The Freedom From Religion Foundation has secured a constitutional win for families in a West Virginia school district whose students were subjected to a religious revival.
Four families in Huntington, W.Va., have settled their lawsuit against the Cabell County Board of Education after it agreed to significant changes in policy that would prevent future such violations. The parties jointly dismissed the lawsuit today after settling. The board also agreed to settle up for $1 in nominal damages to each plaintiff and nearly $175,000 in attorney fees, which were paid by the board’s insurer.
The Freedom From Religion Foundation had filed the lawsuit on behalf of parents and students against the board over a Christian revival held at Huntington High School on Feb. 2 of last year. “We are pleased with the result of the lawsuit and are confident that other students will not have to endure similar problems in the future,” says FFRF Co-President Annie Laurie Gaylor.
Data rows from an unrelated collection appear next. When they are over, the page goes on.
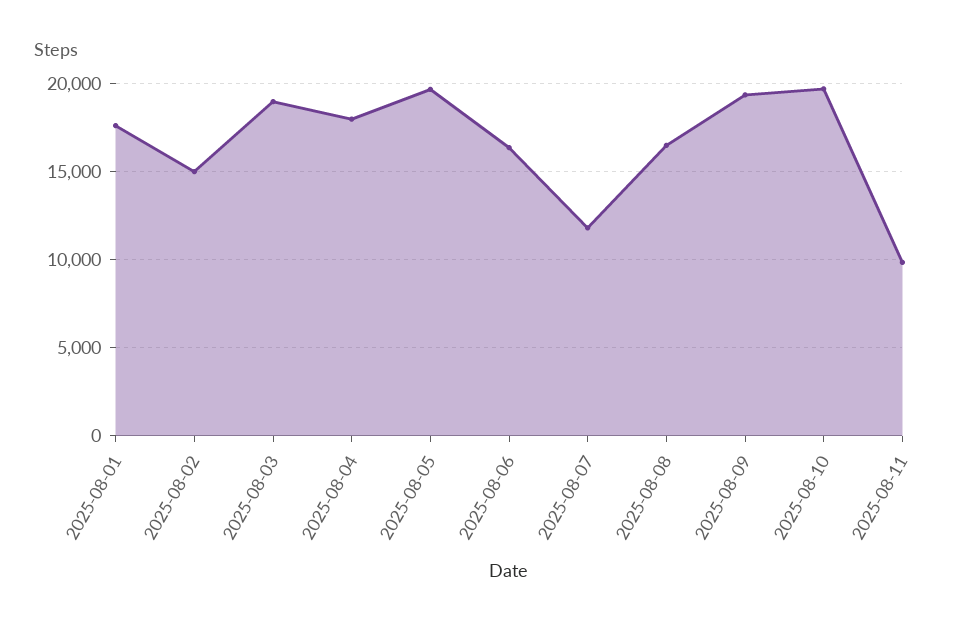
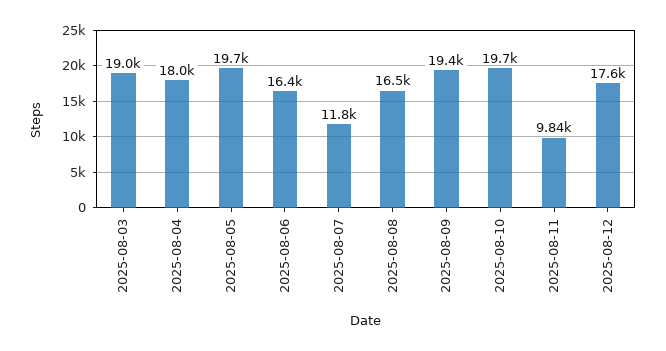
2025-08-01: 17500 -> none
2025-08-02: 15000 -> none
2025-08-12: none -> 17600

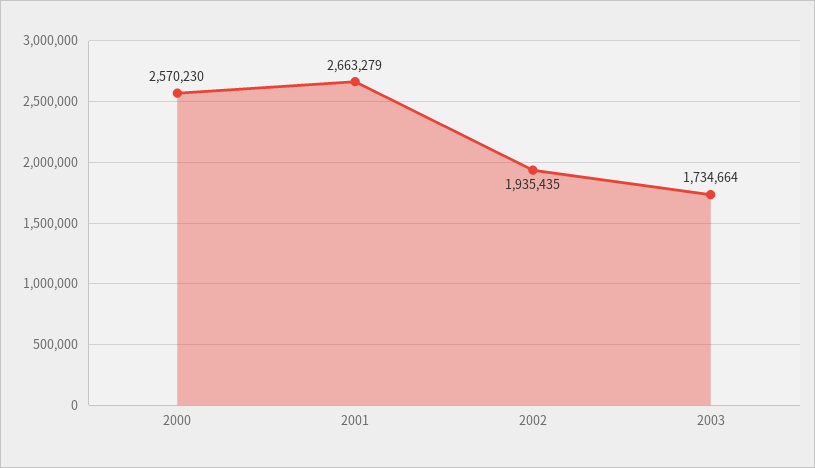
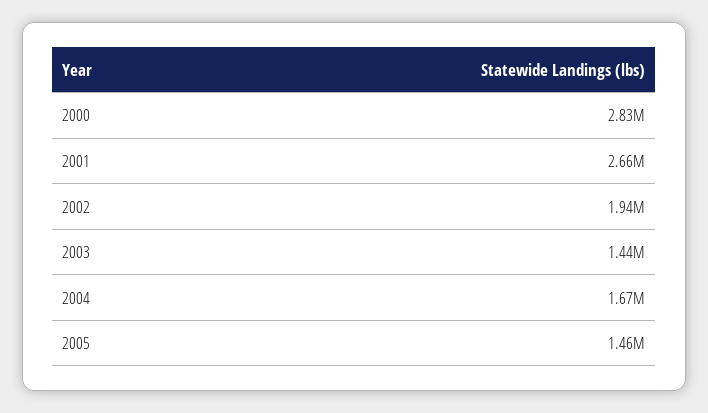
2000: 2570230 -> 2830000
2003: 1734664 -> 1440000
2004: none -> 1670000
2005: none -> 1460000

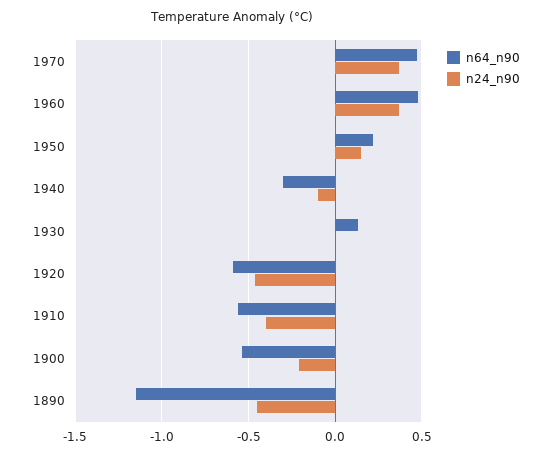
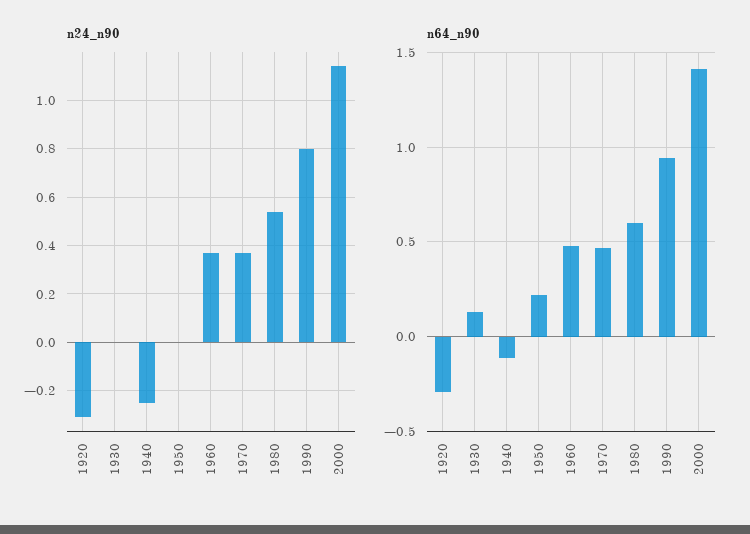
n24_n90, 1950: 0.15 -> 0
n64_n90, 1940: -0.3 -> -0.1
n24_n90, 1940: -0.1 -> -0.25
n64_n90, 1920: -0.6 -> -0.3
n24_n90, 1920: -0.45 -> -0.3
n64_n90, 1910: -0.55 -> none
n24_n90, 1910: -0.4 -> none
n64_n90, 1900: -0.55 -> none
n24_n90, 1900: -0.2 -> none
n64_n90, 1890: -1.15 -> none
n24_n90, 1890: -0.45 -> none
n24_n90, 1980: none -> 0.55
n24_n90, 1990: none -> 0.8
n24_n90, 2000: none -> 1.15
n64_n90, 1980: none -> 0.6
n64_n90, 1990: none -> 0.95
n64_n90, 2000: none -> 1.4

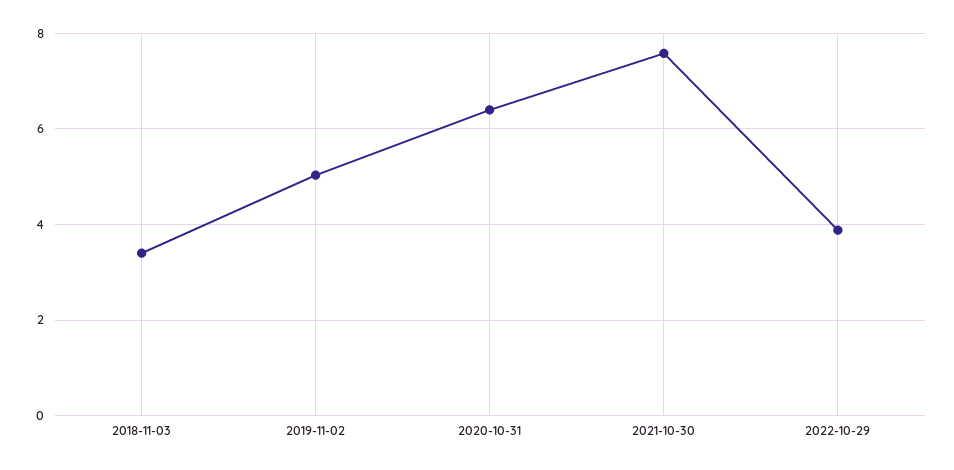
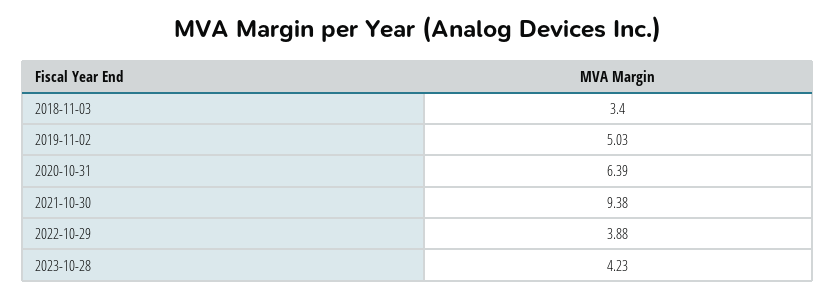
2021-10-30: 7.6 -> 9.38
2023-10-28: none -> 4.23

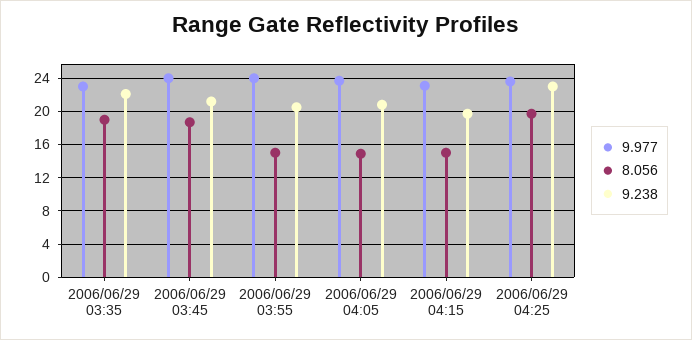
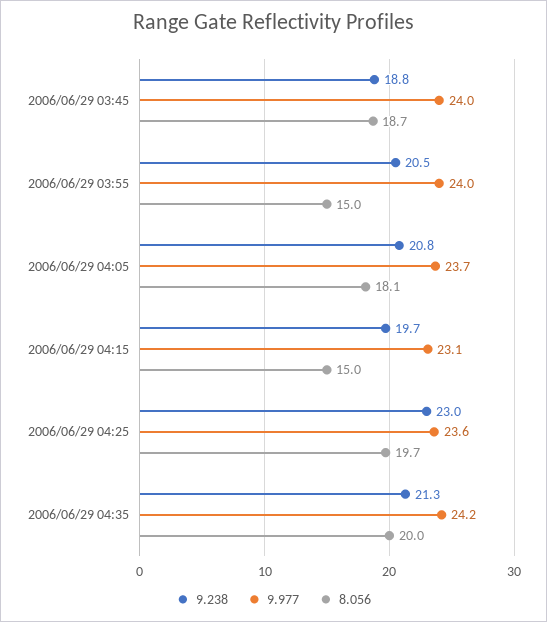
9.977, 2006/06/29 03:35: 23 -> none
8.056, 2006/06/29 03:35: 19 -> none
9.238, 2006/06/29 03:35: 22 -> none
9.238, 2006/06/29 03:45: 21 -> 18.8
8.056, 2006/06/29 04:05: 15 -> 18.1
9.238, 2006/06/29 04:35: none -> 21.3
9.977, 2006/06/29 04:35: none -> 24.2
8.056, 2006/06/29 04:35: none -> 20

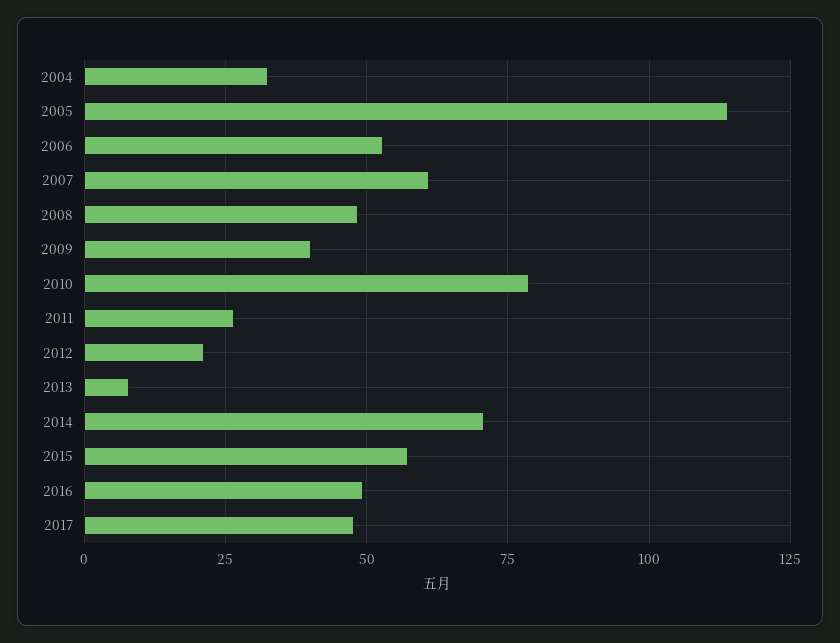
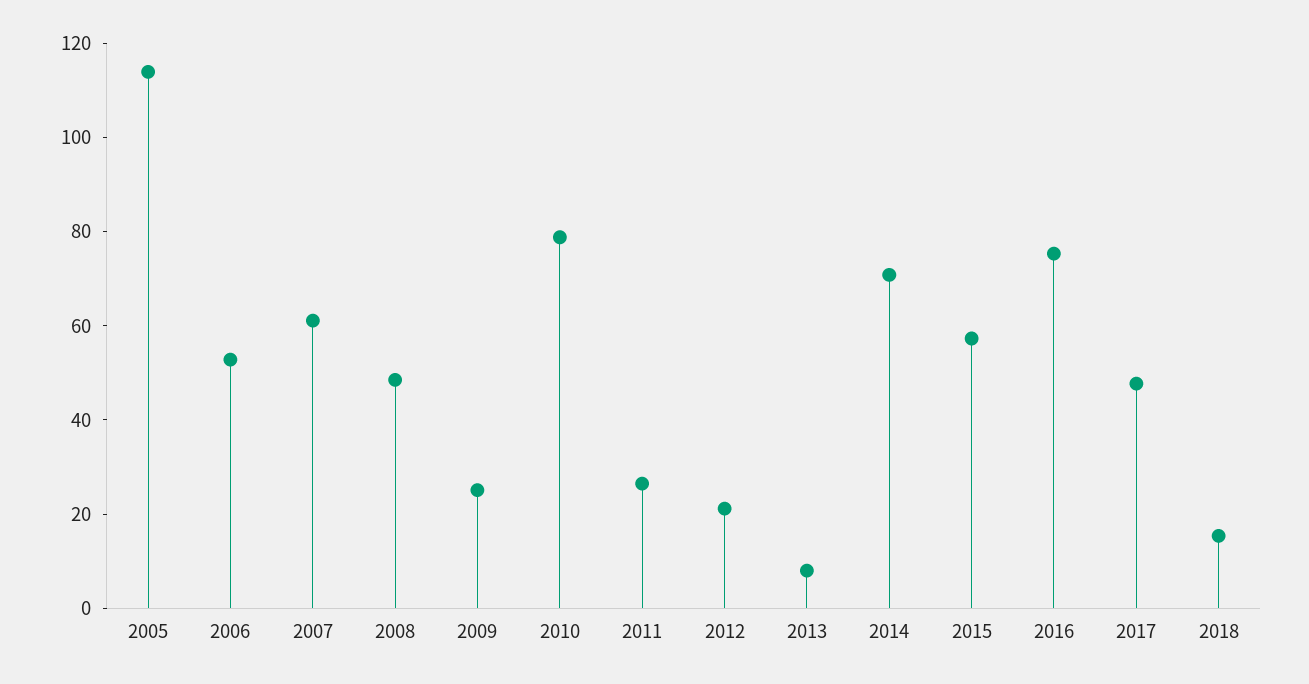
2004: 32.5 -> none
2009: 40 -> 25
2016: 50 -> 75
2018: none -> 15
The revival was put on by evangelist Nik Walker, who runs Nik Walker Ministries. Although the event was billed as voluntary, two teachers escorted their classes to the revival, where students were instructed to bow their heads in prayer, raise up their hands, and were warned to follow Jesus or face eternal torment. In response to the revival, more than 100 students participated in a walkout in protest one week later. This was led by a former student and named plaintiff, Max Nibert.
This lawsuit challenged not only a revival event held at the school but the school system’s history of disregarding the religious freedom of its students and promotion of Christian religious practices. The plaintiffs’ Amended Complaint asserted that they “seek significant policy changes, training of employees, and supervision of employees in order to protect the constitutional rights of Cabell County Schools’ students.”
As part of a settlement, the board agreed to amend its policies relating to religion in schools. The board voted on Oct. 17 to adopt the policy revisions. Significantly, those changes require annual training of teachers about religion in school. School administrators also are tasked with greater monitoring of school events. Finally, the policy provides greater detail to ensure that employees do not initiate or lead students in religious activities.
Herman Mays, who is the father of one of the students forced to attend the revival, says, “This settlement with the Cabell County Board of Education enacts meaningful policy changes and enforcement and training for staff and teachers on their constitutional responsibilities to ensure that what happened in Cabell public schools in February 2022 will not occur again.”
FFRF is awarding $2,000 scholarships to six of the student participants in the case in honor of their activism. Former student Max Nibert previously was awarded an activist award in 2022.
The plaintiffs were represented by attorney Marcus Schneider, FFRF Senior Counsel Patrick Elliott and local counsel Kristina Thomas Whiteaker.
The Freedom From Religion Foundation is a national nonprofit organization with more than 40,000 members across the country, including in West Virginia. Our purposes are to protect the constitutional principle of separation between state and church and to educate the public on matters relating to nontheism.